Conjuring up the frightening specter of stolen customer information, a media maelstrom and a plummeting stock price may create a dramatic impact, but when CSOs call a crisis every time they need funding, they’ll find that management catches on quickly. “That [approach] may work once or twice in a true crisis situation where the bad guys have come over the back fence,” says Jim Mecsics, vice president of corporate security for Equifax. “But when you approach corporate officers with the tactics of fear, you’re walking into a trap. Somebody will eventually say, ‘OK, show me where the real [emergency] is,’ and then your credibility is shot.” FUD is a particularly common tactic in the lower ranks of a security organization—among those who haven’t learned how to make a data-driven risk management argument. A CSO who doesn’t stamp out FUD in his team creates as much of a problem as the CSO who uses it in personal conversations with senior executives.
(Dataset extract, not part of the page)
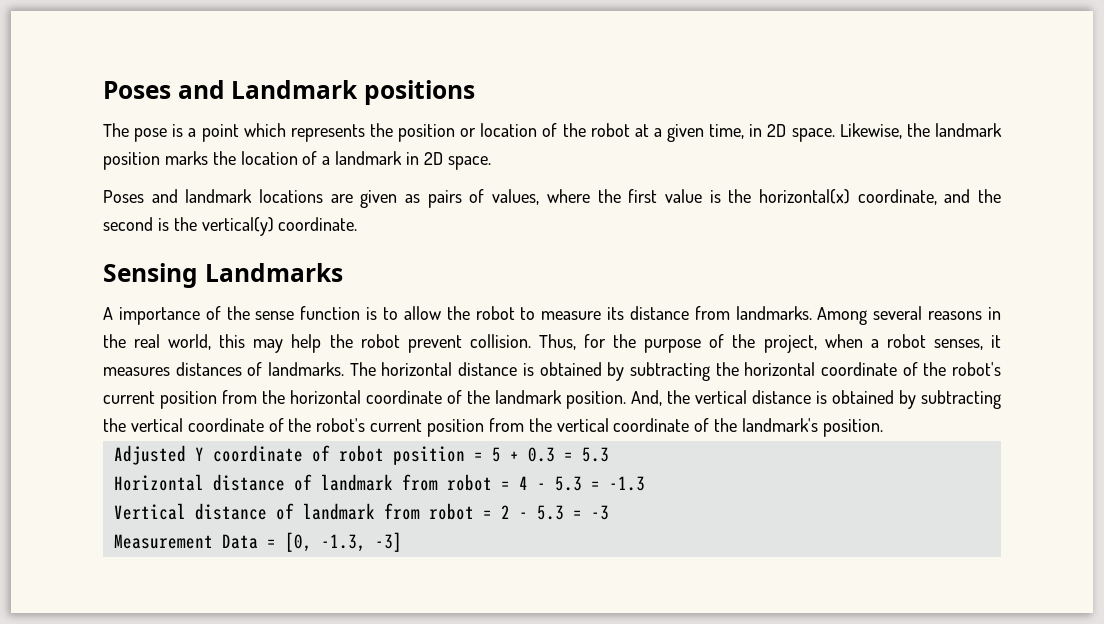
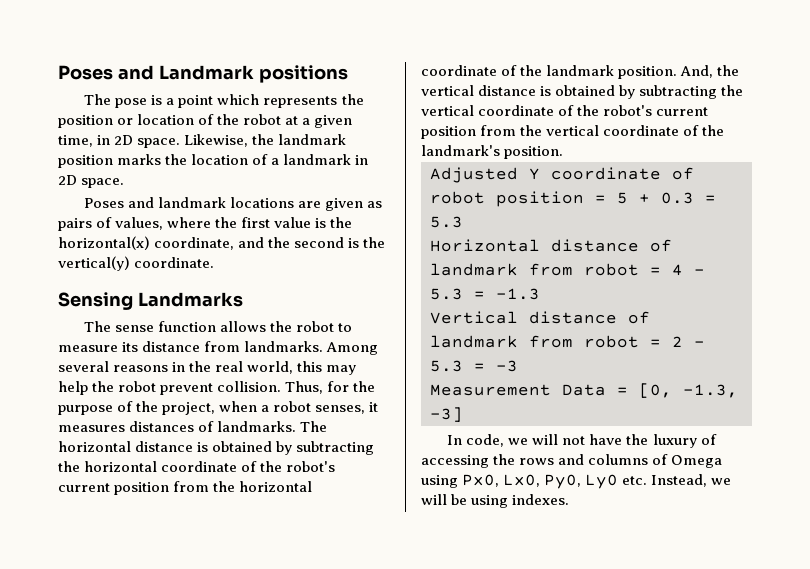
- A importance of the sense function is to allow the robot to measure its distance from landmarks.
+ The sense function allows the robot to measure its distance from landmarks.
+ In code, we will not have the luxury of accessing the rows and columns of Omega using Px0, Lx0, Py0, Ly0 etc. Instead, we will be using indexes.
Mecsics has the stories that prove the point. Just after 9/11, he was working with a government organization that decided it needed to radically increase its manpower to cope with the concerns over terrorist threats. The organization set up a conference and during a period of three days hastily gathered input from all its field agents to take to the senior leadership. Instead of research and risk analysis, many of the agents’ arguments were based on guesswork and were rooted in the fear and uncertainty of Sept. 11. Mecsics says the organization’s management started asking questions and saw through the frenzy the security personnel were whipping up, and ultimately came to believe that the security team was simply trying to feather its own nest by capitalizing on the terrorist attacks. The net result was that the security team lost its credibility. In another organization, Mecsics says, senior executives were so frightened by the security group’s use of scare tactics that they became obsessed with concerns that the company would be irreparably harmed by a security event, and they lost the ability to look at the issue rationally. “They got worked into such a frenzy that it was like a runaway train,” says Mecsics.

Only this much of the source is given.